Home ›› 22 Aug 2021 ›› Editorial
21 August will remain as a permanent scar on the collective psyche of the nation. The enormity of the bloodbath on that day not only stunned the people of Bangladesh, but those in other democratic countries as well. As news of such reprehensible attack on a political meeting started to go around the globe condemnation began to arrive from different countries with world leaders expressing their concern over the death of numerous Bangladeshis in the carnage.
Political opponents of the then opposition leader Sheikh Hasina masterminded a heinous grenade attack on an Awami League rally on 21 August in 2004. It was a preplanned attack by a group of trained persons who knew how to lob grenades from a distance, and then again in broad daylight. The goal was annihilation of Sheikh Hasina and top leadership of the Awami League.
They took up position on the rooftops of nearby buildings and on the road sides in safe distance. Sheikh Hasina was delivering her speech from a truck-turned-stage on the road in front of the AL office at Bangabandhu Avenue when some live grenades were lobbed from rooftops directly on the crowd below. As splinters started to fly around piercing through the people in the rally, lifeless bodies fell and blood turned the road crimson. Some AL leaders formed a human shield around Sheikh Hasina and saved their leader from getting hurt. In the process some senior leaders got injured as splinters hit them.
Having failed in killing her with grenade attack, her assailants fired on her car with guns as she got inside in a hurry. Bullets hit her vehicle on a number of spots but she got away uninjured. Eyewitnesses recalled that in total 13 explosions were heard one after another near the stage. The mayhem left 24 people killed and over 400 injured. The AL Women Affairs Secretary Ivy Rahman was severely injured in the attack and lost her life after three days in a hospital. Among other injured AL leaders were Presidium Members Amir Hossain Amu, Abdur Razzak, Suranjit Sengupta, Kazi Zafarullah, Mohammad Nasim, Mohiuddin Khan Alamgir, Sahara Khatun, the then Dhaka City Mayor Mohammad Hanif, Hasina’s security personnel Salim and Nazrul Islam Babu.

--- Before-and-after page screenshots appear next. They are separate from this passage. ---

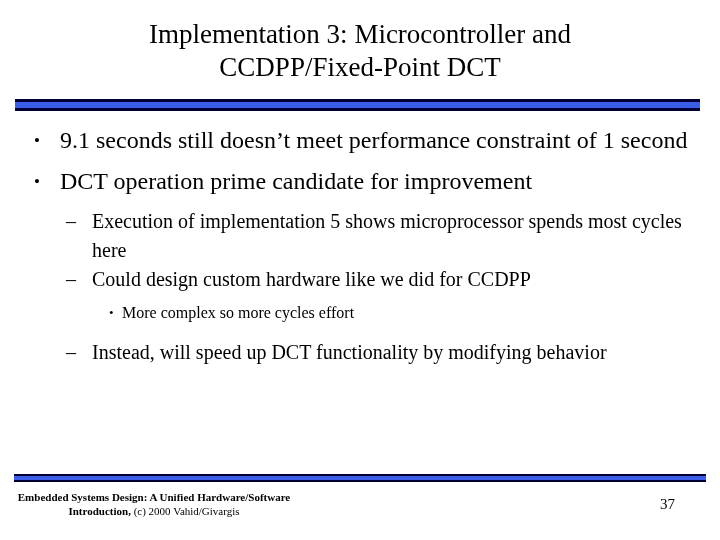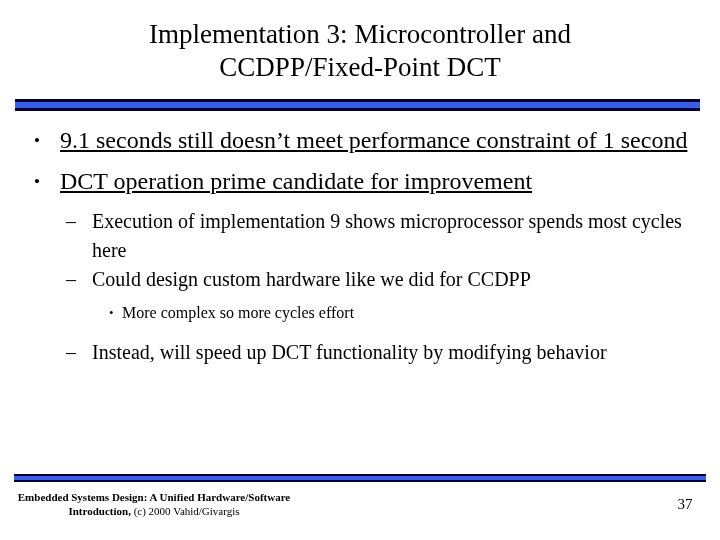--- a/index.html
+++ b/index.html
@@ -88,7 +88,6 @@
   .lvl1 .btext {
     margin-left: 60px;
     margin-right: 16px;
-    text-decoration: underline;
   }
 
   

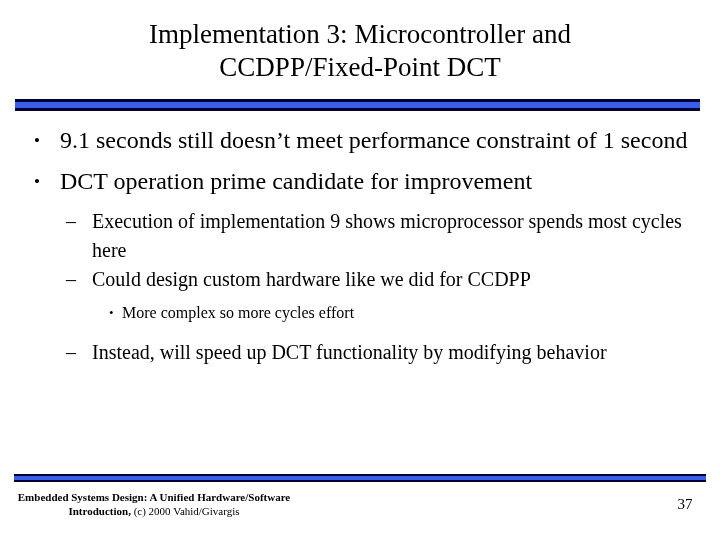--- a/index.html
+++ b/index.html
@@ -204,7 +204,7 @@
 
     <div class="bullet lvl2 gap-l2-top">
       <span class="marker">–</span>
-      <span class="btext">Execution of implementation 9 shows microprocessor spends most cycles here</span>
+      <span class="btext">Execution of implementation 5 shows microprocessor spends most cycles here</span>
     </div>
 
     <div class="bullet lvl2">

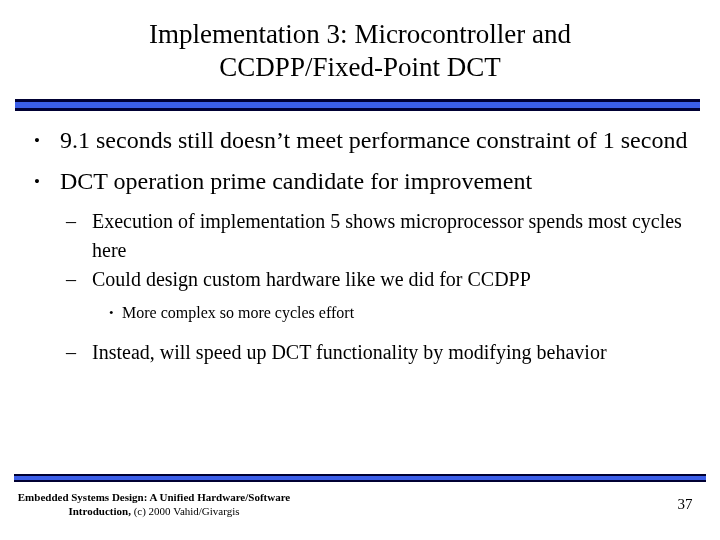--- a/index.html
+++ b/index.html
@@ -172,7 +172,7 @@
     left: 660px;
     top: 495px;
     width: 50px;
-    text-align: center;
+    text-align: left;
     font-size: 15px;
     line-height: 18px;
     color: #000000;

No sooner the smoke from the grenades cleared from the scene of the carnage, Awami League workers rushed to the spot to rescue the injured. They managed some ambulances, microbuses and minibuses to take the injured to hospitals where a crisis of blood for transfusion ensued. In sheer anger some party supporters threw stones at vehicles and set fire to some in and around the party office. To quell public rage police had to fire teargas canisters until the situation came under control.
The Awami League blamed the government in power for orchestrating the attack and their conviction was further reinforced when the following day cleaners from the City Corporation wiped clean all evidence with water and the two unexploded grenade recovered from the spot were taken to an unknown destination and exploded under controlled conditions without taking them for a forensic test. All fingers were pointed at the then state minister for Home Affairs as he could not come up with convincing answers to many questions put forward by the media.
Sheikh Hasina also blamed the then BNP-led four-party coalition government for the series of bomb explosions across the country and the latest one being on her that she had narrowly escaped. She demanded its immediate resignation.
Grenade attack on an opposition leader in a political meeting in broad daylight is unparalleled in history. The deep scar bleeds anew every year on 21 August and the pain turns unbearable as the victims have to live with the knowledge that the main perpetrators have not been put on trial as yet. Many of them are still passing painful days and rights with splinters lodged deep inside their body. They are waiting for the day when all the perpetrators will be caught and given the punishment they deserve.